British physician and antiquary (1655–1721)

William Musgrave (Guilhelmus Musgrave; 1655–1721) was a British physician and antiquary.

==Life==
He was educated at Winchester College and New College, Oxford, where he was a fellow from 1677 to 1692. In 1680 he spent a brief period at the University of Leiden.

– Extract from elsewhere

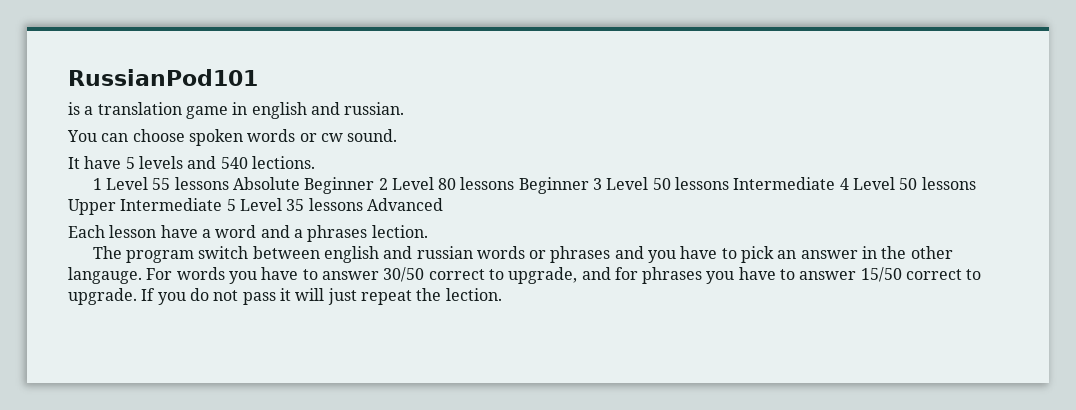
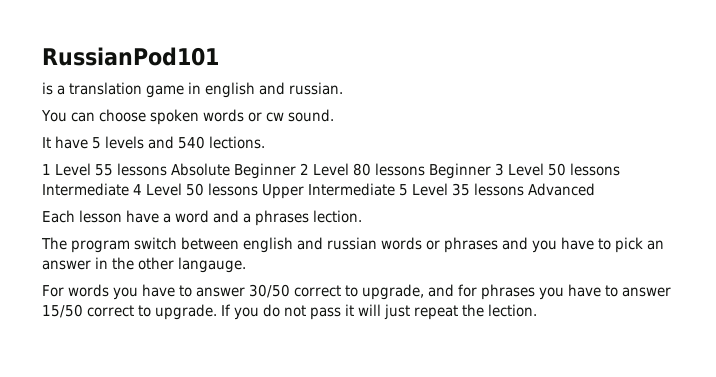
(142, 275) none -> (246, 265) //

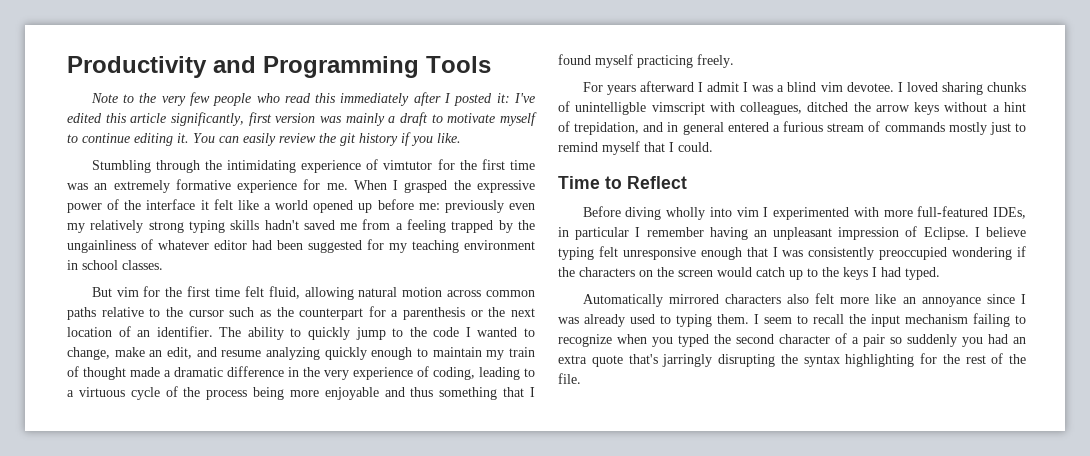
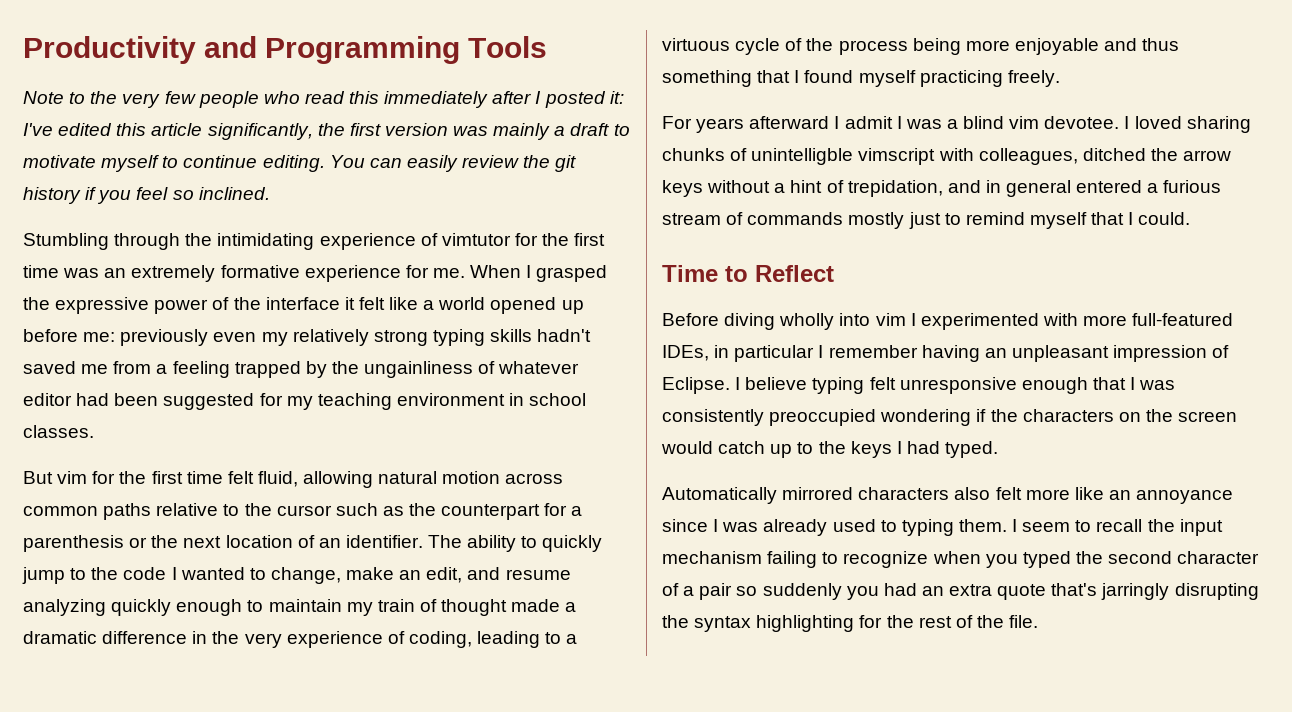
(244, 119) none -> [317,123,345,136] the
[134,133,189,146] editing it. -> [262,155,325,172] editing.
[437,133,461,143] like. -> [136,187,270,200] feel so inclined.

He was elected to the Royal Society in 1684, for his work in natural philosophy and medicine. During 1685 he acted as secretary to the society and edited the Philosophical Transactions nos. 167 to 178.
He was a member of the Philosophical Society of Oxford, where he practised medicine and was awarded an M.D. on 6 July 1689. In 1692 he was elected to the Royal College of Physicians in London. He later settled in Exeter, where he practised until his death.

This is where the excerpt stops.